Successful applicants must cooperate with private sector organizations in Canada where they must first receive funding, guidance and expertise in opening and operating their enterprise in Canada.
The purpose of this program is to recruit innovative foreign national entrepreneurs who will create new jobs and drive economic growth.
In order to be eligible, applicants for a Start-Up Visa must meet the following requirements:
· Have received a letter of support from a government-designated organization;
· Meet minimum language requirements in English or French (CLB 5 in all abilities);
· Have completed at least one year of post-secondary education, during which the applicant was in good standing at their educational institution;
- Have sufficient funds to settle in Canada;
· Plan to settle in a province other than the Province of Quebec; and
- Pass Canadian security and medical clearances
You can have more than one partner in your business endeavour however no more than five foreign nationals may apply for permanent residence as part of the same business venture under the Start-Up Business Class.

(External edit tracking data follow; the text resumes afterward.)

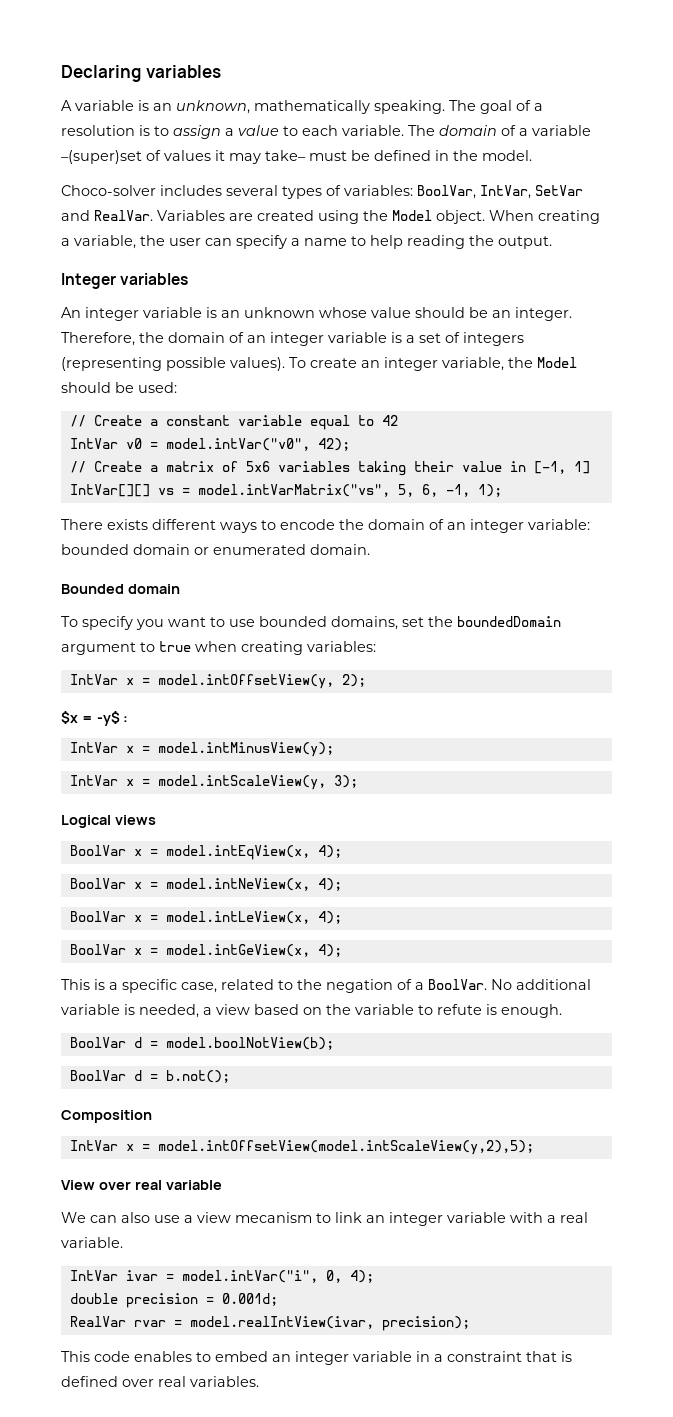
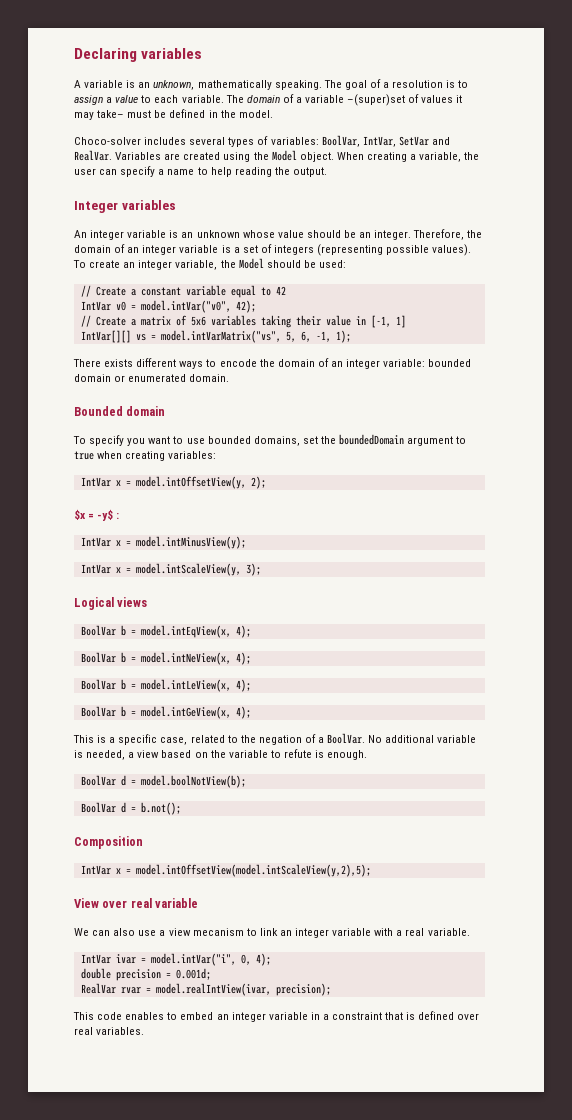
- BoolVar x = model.intEqView(x, 4);
+ BoolVar b = model.intEqView(x, 4);
- BoolVar x = model.intNeView(x, 4);
+ BoolVar b = model.intNeView(x, 4);
- BoolVar x = model.intLeView(x, 4);
+ BoolVar b = model.intLeView(x, 4);
- BoolVar x = model.intGeView(x, 4);
+ BoolVar b = model.intGeView(x, 4);

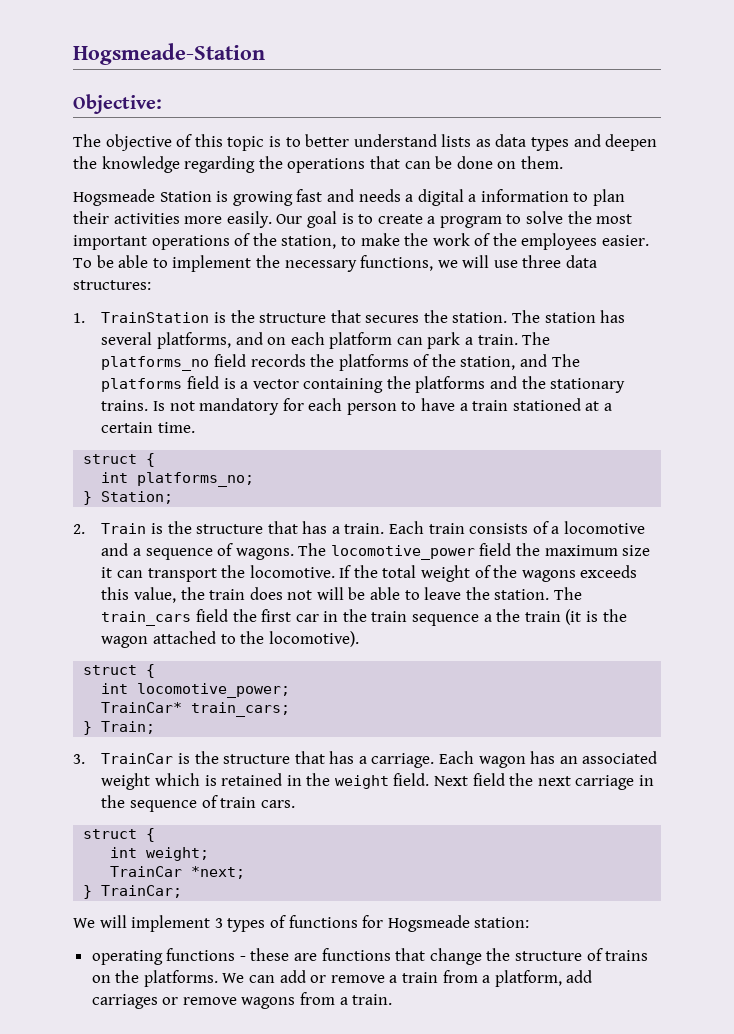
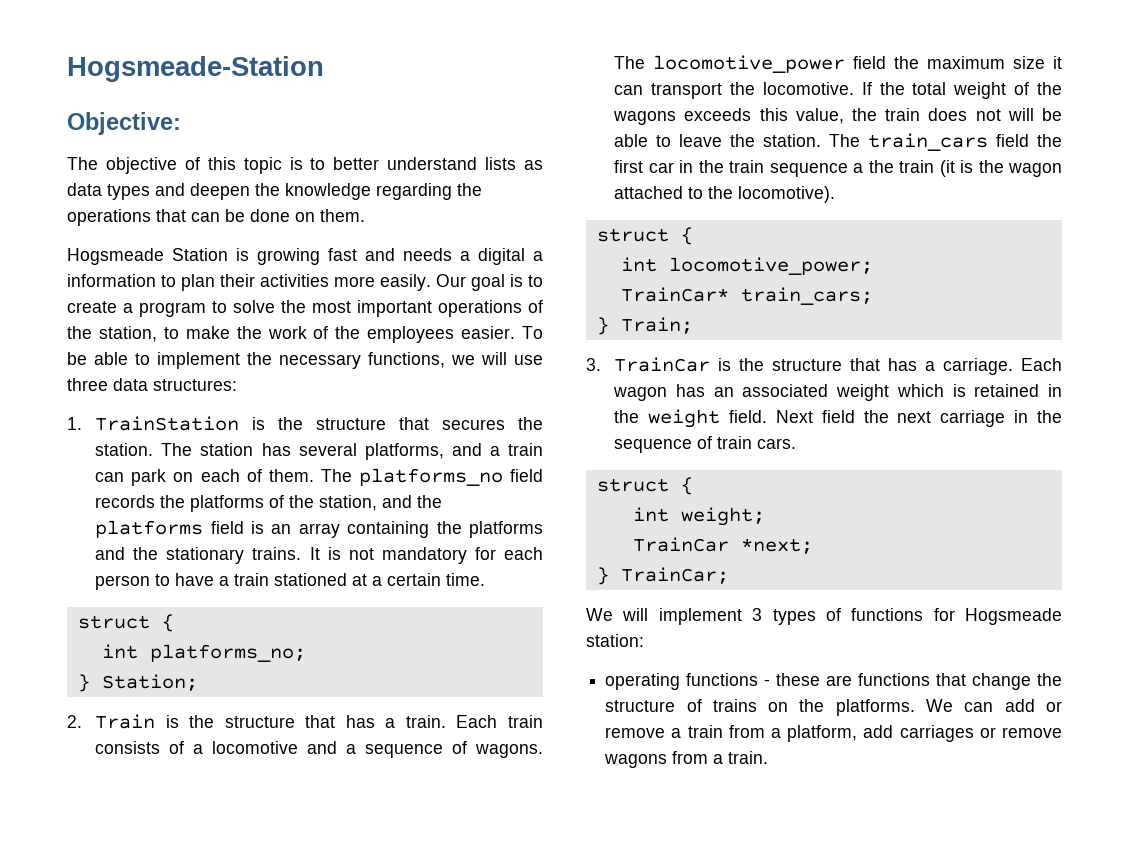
- The station has several platforms, and on each platform can park a train.
+ The station has several platforms, and a train can park on each of them.
- The platforms_no field records the platforms of the station, and The platforms field is a vector containing the platforms and the stationary trains.
+ The platforms_no field records the platforms of the station, and the platforms field is an array containing the platforms and the stationary trains.
- Is not mandatory for each person to have a train stationed at a certain time.
+ It is not mandatory for each person to have a train stationed at a certain time.

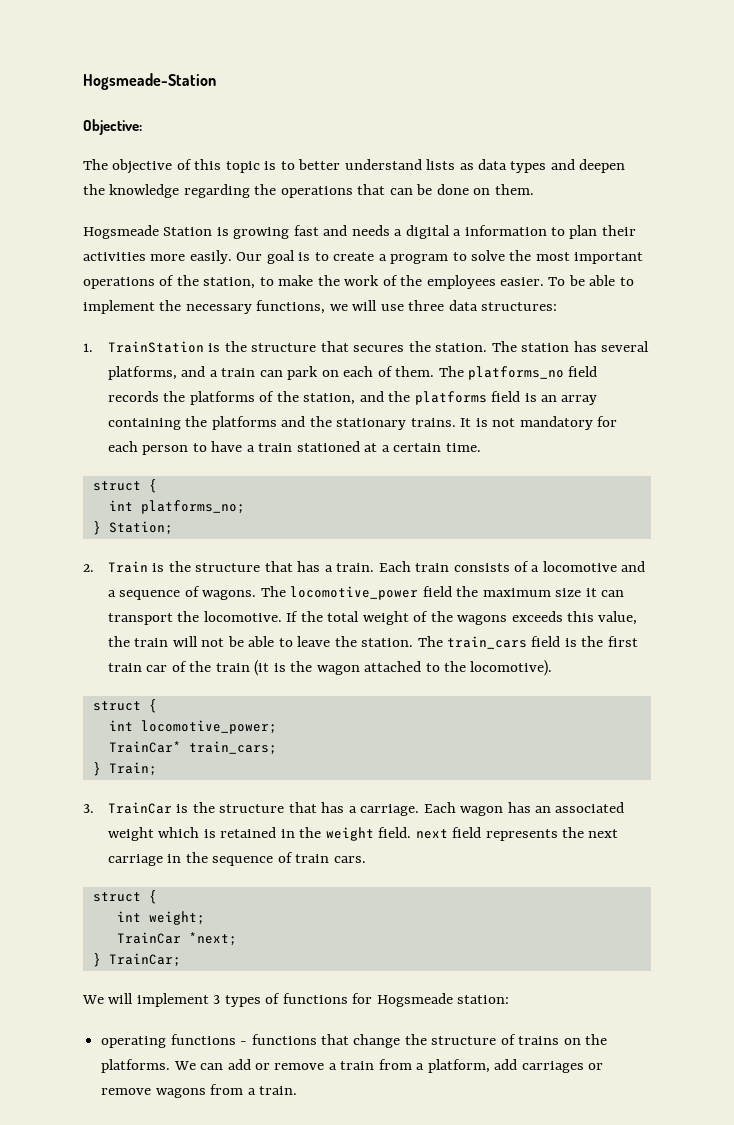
- If the total weight of the wagons exceeds this value, the train does not will be able to leave the station.
+ If the total weight of the wagons exceeds this value, the train will not be able to leave the station.
- The train_cars field the first car in the train sequence a the train (it is the wagon attached to the locomotive).
+ The train_cars field is the first train car of the train (it is the wagon attached to the locomotive).
- Each wagon has an associated weight which is retained in the weight field. Next field the next carriage in the sequence of train cars.
+ Each wagon has an associated weight which is retained in the weight field. next field represents the next carriage in the sequence of train cars.
- operating functions - these are functions that change the structure of trains on the platforms.
+ operating functions - functions that change the structure of trains on the platforms.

Citizenship and Immigration Canada (CIC) has designated a number of venture capital funds and angel investor groups to participate in the Start-Up Visa program.
Successful applicants are required to secure a minimum investment for their Canadian start-up. If coming from a designated Canadian venture capital fund, the investment must be at least $200,000.
If coming from an angel investor group, it should be at least $75,000. Applicants are not required to invest any of their own money. If their Canadian start-up is unsuccessful, individuals granted permanent residency through this program will retain their permanent resident status.
Economic Action Plan 2012 highlighted Canada’s commitment to supporting entrepreneurs, innovators and world class research. It also announced the Government’s intention to build a fast and flexible economic immigration system whose primary focus is on meeting the new and emerging needs of the Canadian economy. This will include changes to Business Immigration Programs, which will target more active investment in Canadian growth companies and more innovative entrepreneurs.
This “start-up” visa initiative is an example of the type of small-scale programs that would allow CIC to try innovative approaches to economic immigration. Under the proposed changes, the Government could create new, short-term programs under the Economic Immigration Class. These programs would be limited to no more than 2,750 applications per year and would end after five years.